Anyone know for sure? IMWTK.
Mike
ANSWERS: Kevin Purcell tracked this down, from Geometrical and Instrumental Optics by Daniel Malacara, Academic Press, 1988, p. 94, Chapter 3.4.11, "Aspheric Surfaces in Camera Lenses":
And this from Applied photographic optics: lenses and optical systems for photography, film, video, electronic and digital imaging by Sidney F. Ray, Focal Press 2002, p. 173, Chapter 18.4.4, "Design, manufacture and testing of a lens":
Oren Grad notes that the Wikipedia entry cites an article in the April 1982 Modern Photography magazine as a source. He didn't have that within easy reach, but pulled the 4/82 Popular Photography and found this in an article introducing the disc system:
"The lenses are made out of four separate coated glass elements, including one aspheric element to get the maximum sharpness and minimize lens aberration. As my colleague Norman Goldberg pointed out, the disk camera lens is in effect a high-quality microscope objective."

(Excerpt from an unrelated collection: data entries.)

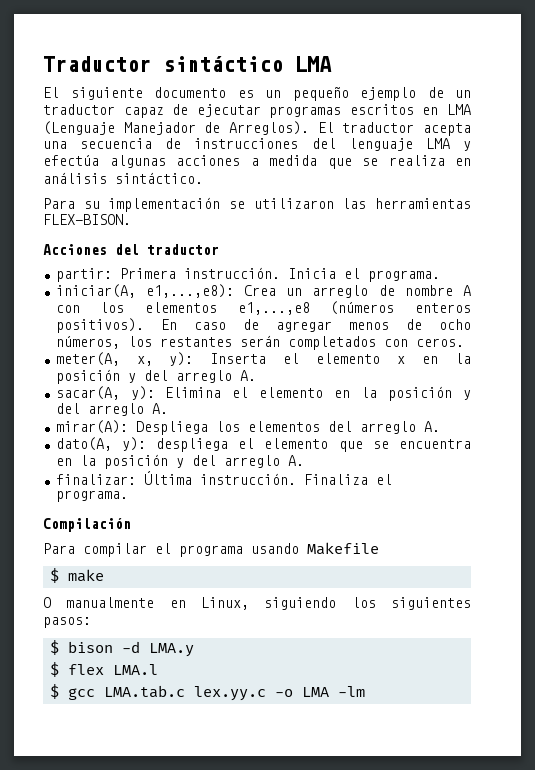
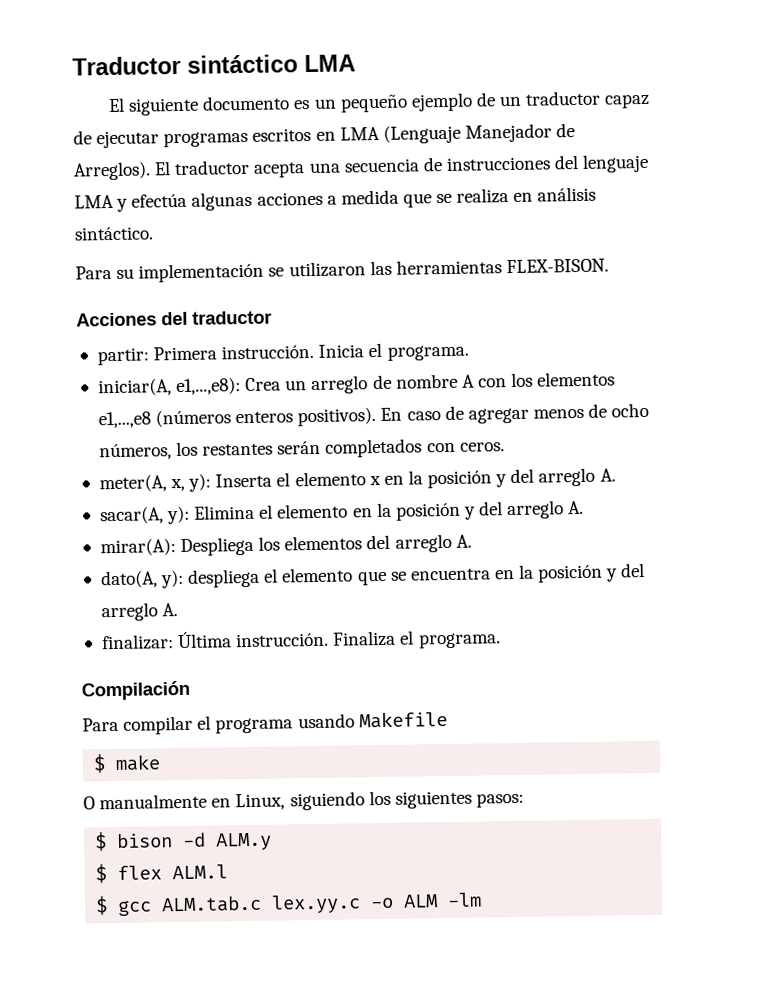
[148,643,194,657] LMA.y -> [215,832,273,851] ALM.y
[112,664,158,675] LMA.l -> [172,864,229,880] ALM.l
[103,685,185,698] LMA.tab.c -> [161,895,263,913] ALM.tab.c
[301,687,329,697] LMA -> [403,894,439,908] ALM

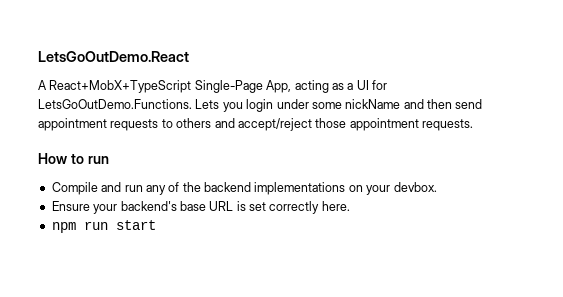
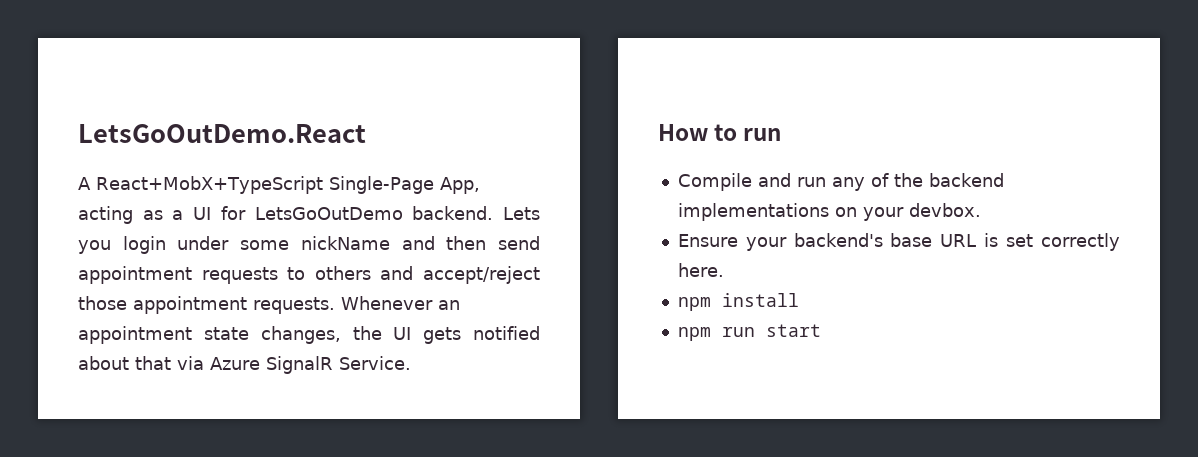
[38,99,192,109] LetsGoOutDemo.Functions. -> [254,206,494,220] LetsGoOutDemo backend.
(473, 125) none -> [341,296,460,310] [78,326,540,344] [78,356,411,374] Whenever an appointment state changes, the UI gets notified about that via Azure SignalR Service.
(350, 206) none -> [677,293,799,311] // npm install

He says there's also a little comment directly from Norman Goldberg, including the following:
"Kodak's disk-camera lens may be the best ever made for an amateur snapshot camera. It's a 12.5mm ƒ/2.8 all-glass, air-spaced triplet with a field-flattening fourth element. The third surface from the front is aspherical, until now something that was possible in large numbers only when molded from plastic...."
I'd say Kevin gets 8 points and Oren 7, meaning that they only have 7,992 and 7,993 points to go, respectively, and they each win a Porsche!
But seriously, thanks to Kevin and Oren.
P.S. Ctein was right (see the Comments Section).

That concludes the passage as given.